Mit viel Geduld und voller Gießkanne

Sowohl im neugestalteten Garten des Stuttgarter Bischof-Leiprecht-Zentrums als auch im Garten der Hauptabteilung Weltkirche wurden Ende April die seltenen Knollen gepflanzt. Bild: Katharina Abdo

Sowohl im neugestalteten Garten des Stuttgarter Bischof-Leiprecht-Zentrums als auch im Garten der Hauptabteilung Weltkirche wurden Ende April die seltenen Knollen gepflanzt. Bild: Katharina Abdo

Ein starkes Zeichen für die Artenvielfalt: An knapp 400 Orten in unserer Diözese werden derzeit fünf seltene Kartoffeln gepflanzt.

An knapp 400 Orten werden in der Diözese Rottenburg-Stuttgart derzeit fünf seltene Kartoffeln gepflanzt. Aufgrund der stabilen Hochdruckwetterlage konnten die Kartoffeln - viel früher als geplant - eingesetzt werden. Nun gilt es, sich in Geduld zu üben und das Gießen nicht zu vergessen.

Mit am Start sind auch diözesane Mitarbeiterinnen und Mitarbeiter. Sowohl im neugestalteten Garten des Stuttgarter Bischof-Leiprecht-Zentrums als auch im Garten der Hauptabteilung Weltkirche wurden Ende April die seltenen Knollen gepflanzt.

„Wir wollen damit auf diese alten Sorten und ihre genetische Vielfalt aufmerksam machen. Mit der Kartoffelaktion tragen wir zu deren Erhalt und Verbreitung bei“, sagt Stefan Schneider, der in der Diözese für den Fachbereich Bewahrung der Schöpfung zuständig ist. Und tatsächlich gibt es weltweit rund 5000 Kartoffelsorten. Allein in den Anden, dem Ursprungsgebiet der Knollen, wachsen 3800 Sorten.

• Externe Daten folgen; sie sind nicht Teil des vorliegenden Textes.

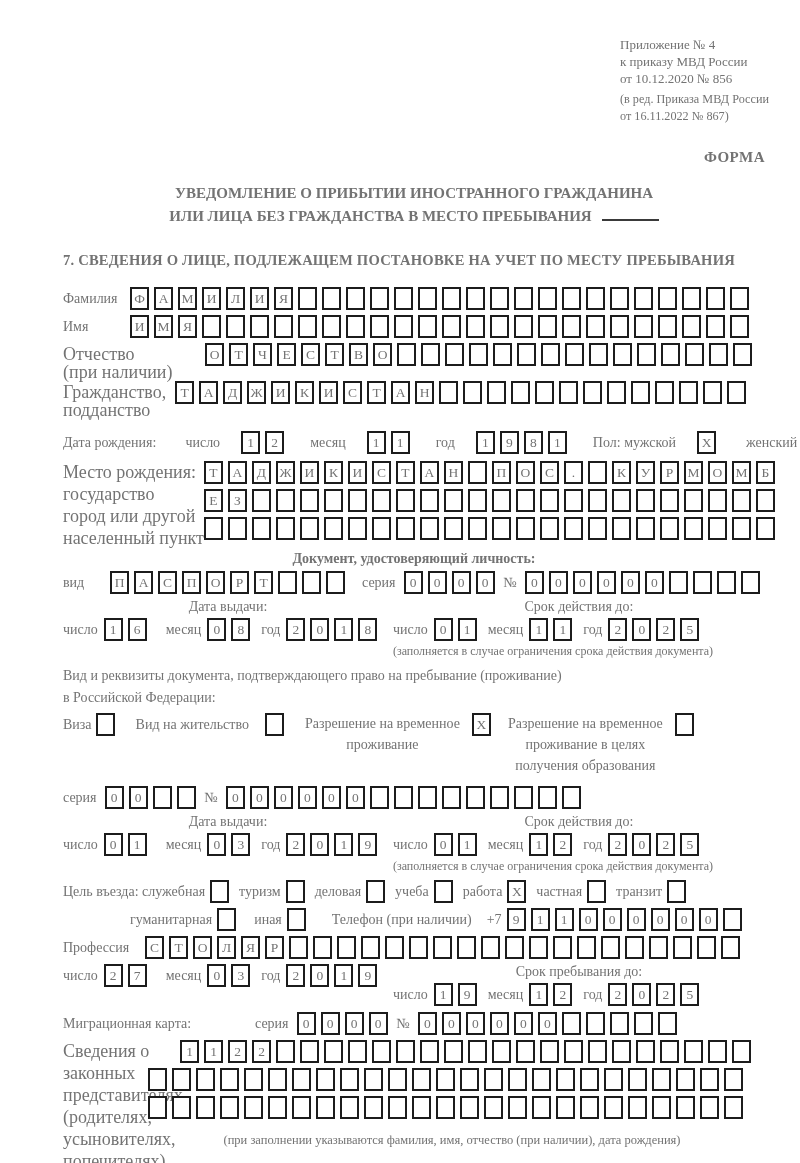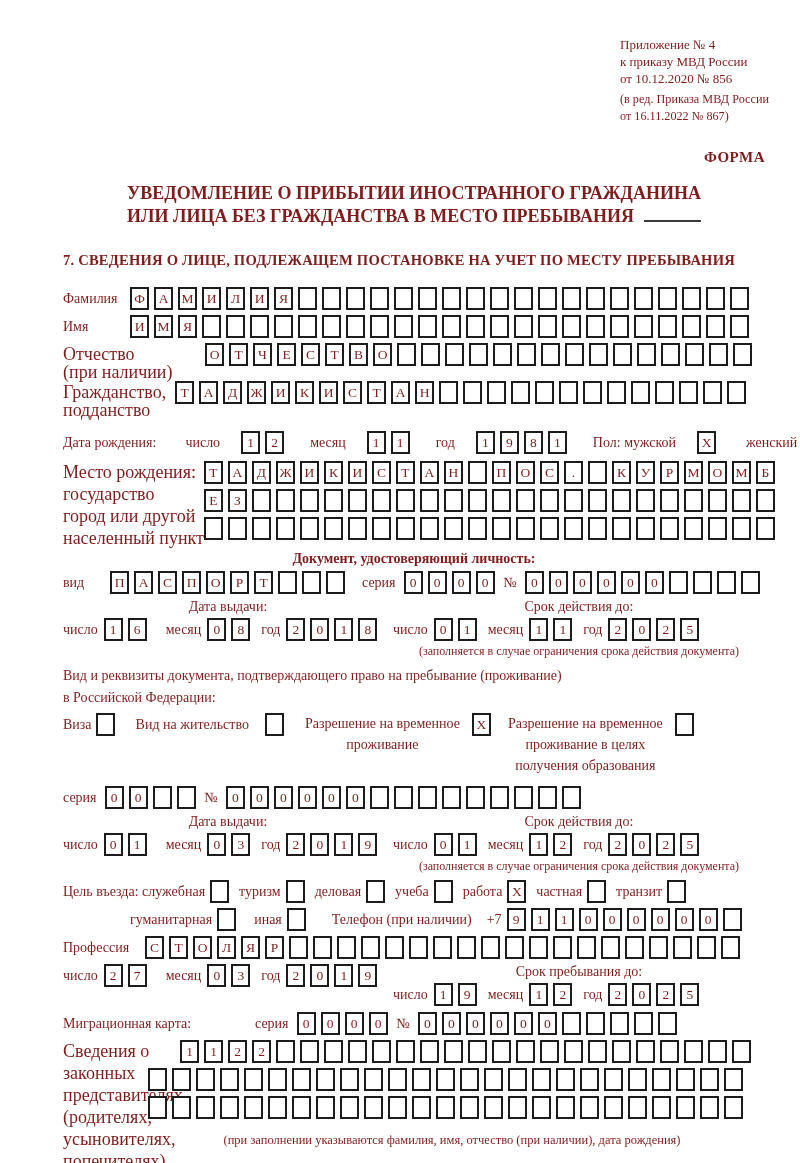"Приложение № 4" .page { color: #7f1d1d -> #737373 }
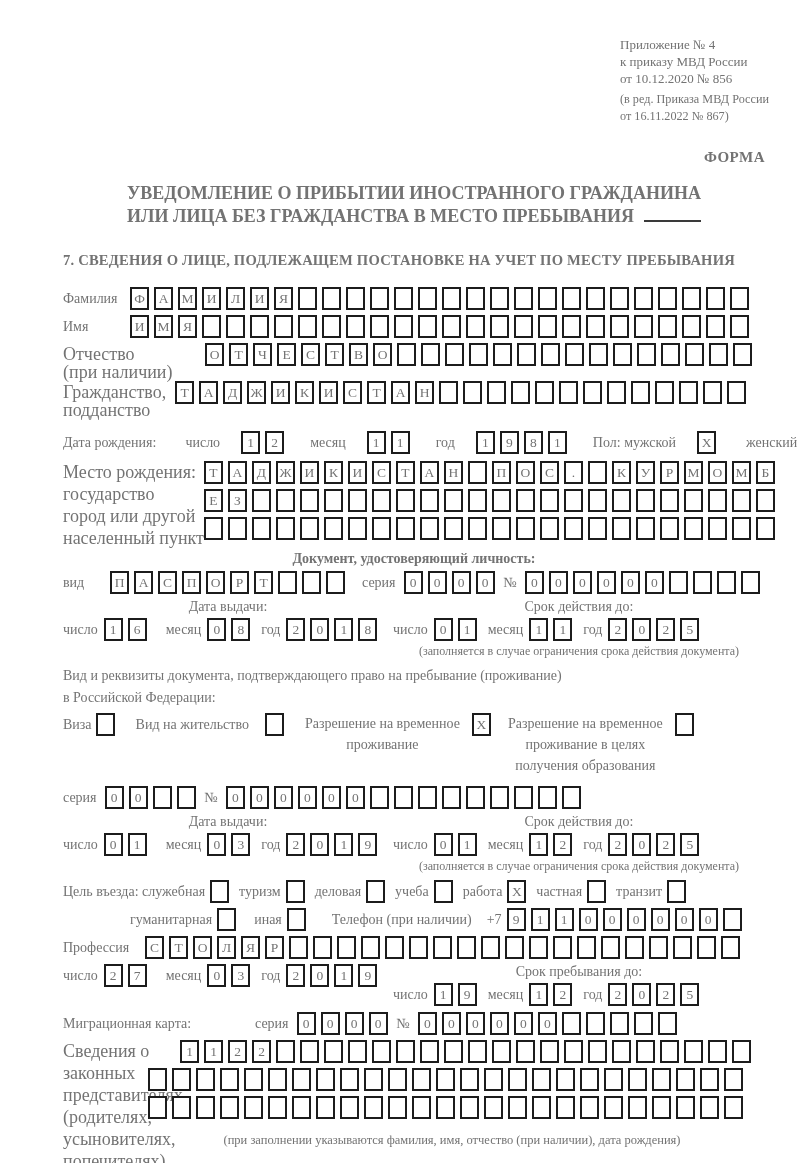"УВЕДОМЛЕНИЕ О ПРИБЫТИИ ИНОСТРАННОГО" .title { font-size: 18px -> 15px }
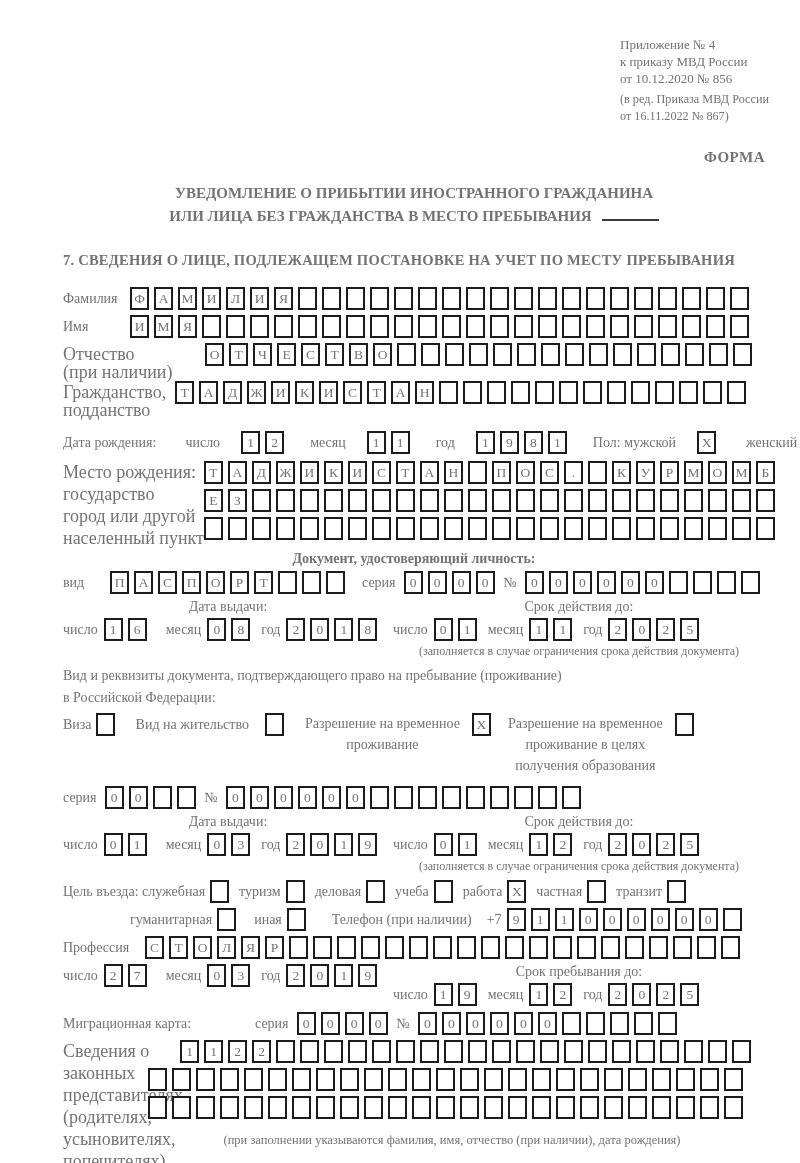"(заполняется в случае ограничения срока" .dnote { text-align: center -> left }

Diese große biologische Vielfalt ist für die Kartoffel ein Schutzmechanismus vor Krankheitserregern und ist - natürlich nicht nur, aber sehr wohl ganz besonders - in Zeiten des Klimawandels schützenswert.

Die Hauptabteilung Weltkirche beteiligt sich an der Aktion, weil sie damit ein Zeichen der Solidarität für die vielen Kleinbauern in den Ländern des Globalen Südens setzen will. Kleinbäuerliche Strukturen leisten weltweit einen wichtigen Beitrag zur Ernährungssicherheit, aber auch zum Umwelt- und Klimaschutz.

Und so kommen bei der Kartoffelaktion auch immer wieder Bäuerinnen und Bauern aus Peru zu Wort, die von ihren Erfahrungen und Herausforderungen beim Anbau erzählen.